Binding affinity and kinetics

Current drugs target a subset of the proteins directly involved in disease. Many of these proteins remain undruggable because drugs need of a foot-hold or cavity in which to bind. Peptides on the other hand are much more suited to interact with those ‘undruggable’ proteins — but current tools are not well suited for that mission. On top of the traditional problem, peptides exhibit high flexibility. We have shown an efficient approach to identify binding poses and even relative binding affinities between similar peptides sequences.
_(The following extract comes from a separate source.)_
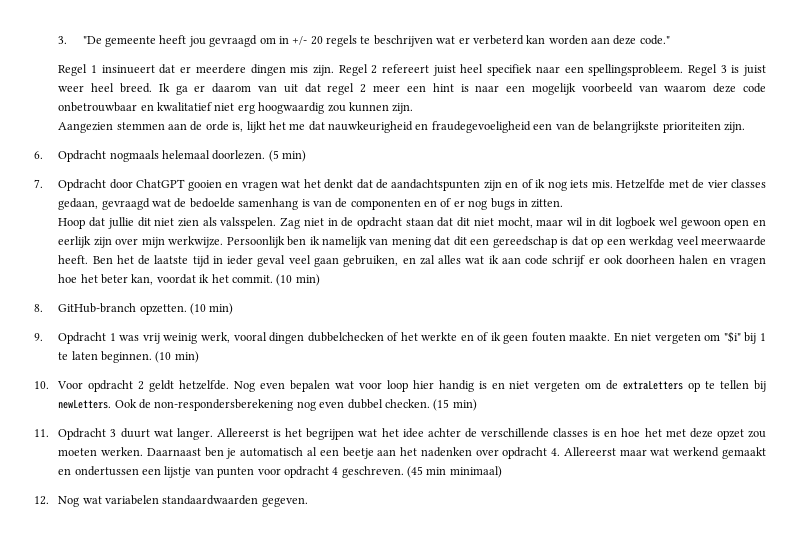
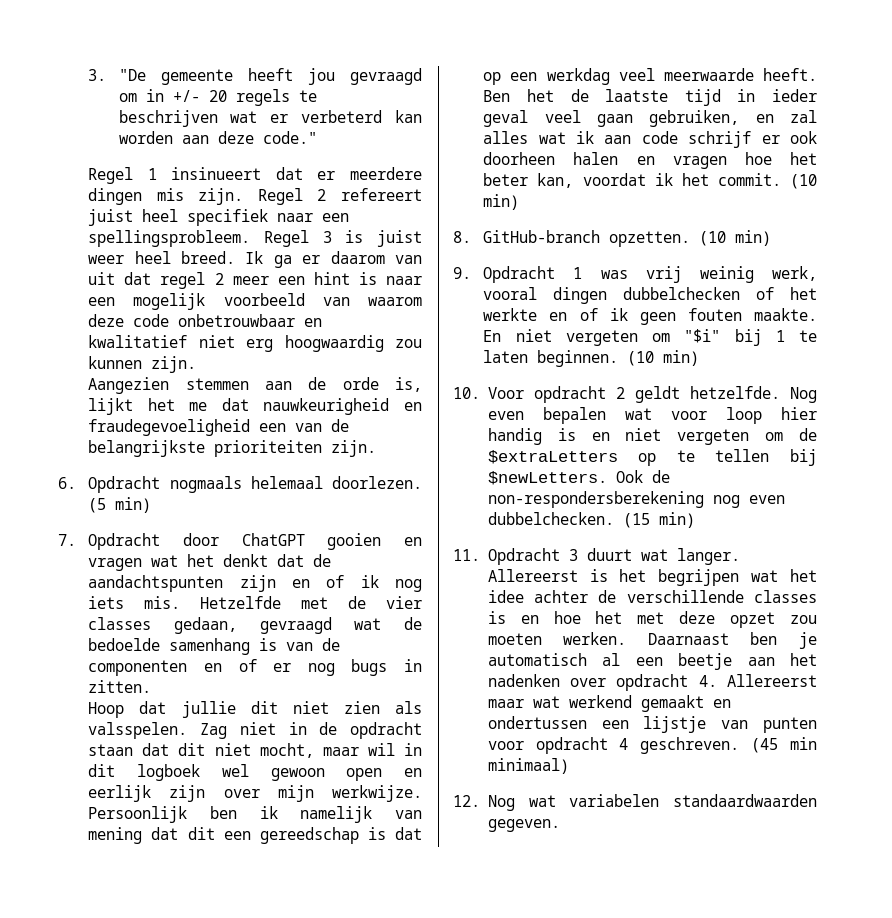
- Nog even bepalen wat voor loop hier handig is en niet vergeten om de extraLetters op te tellen bij newLetters.
+ Nog even bepalen wat voor loop hier handig is en niet vergeten om de $extraLetters op te tellen bij $newLetters.
- Ook de non-respondersberekening nog even dubbel checken.
+ Ook de non-respondersberekening nog even dubbelchecken.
We want to further use Markov State Models to characterize kinetic properties such as k_on and k_off. k_offhas been shown to be particularly important to control the time the peptide interacts with its partner protein and it is difficult to calculate experimentally.

Gene regulation rules

Projects like ENCODE have brought a wealth of sequence information. We are combining this sequence information with structural insights from binding simulations to understand how transcription factors determine specificity. During the binding process some DNA can deform significantly from their canonical B-DNA conformation.

Three different transcription factors (orange) binding DNA (white and blue). The deformation of the axis (red) shows the degree of bending needed for binding.

A key challenge with proteins that bind nucleic acids is that a single transcription factor might bind to different DNA sequences with good affinity. Hence, it is the relative binding affinity that is important. Traditionally we distinguish between proteins that interact through sequence specific contacts vs those that bind to general features of the DNA (e.g. phosphate backbone). Some DNA sequences can deform to bound conformations at lower energetic cost, favoring interaction (shape readout). We use our tools to identify the balance between direct interactions and shape complementarity.

We are part of the Ascona B-DNA Consortium (ABC for short) which consists of several groups interested in molecular simulations of DNA who propose state-of-the-art simulation protocols for the study of nucleics and provide datasets of all possible n-mers of size n. The previous ABC set simulations of all possible tetramers and in 2021 we are starting a new round of simulations to scale beyond. We have used our previous datasets in collaboration with Remo Rohs to look predict TF binding preferences.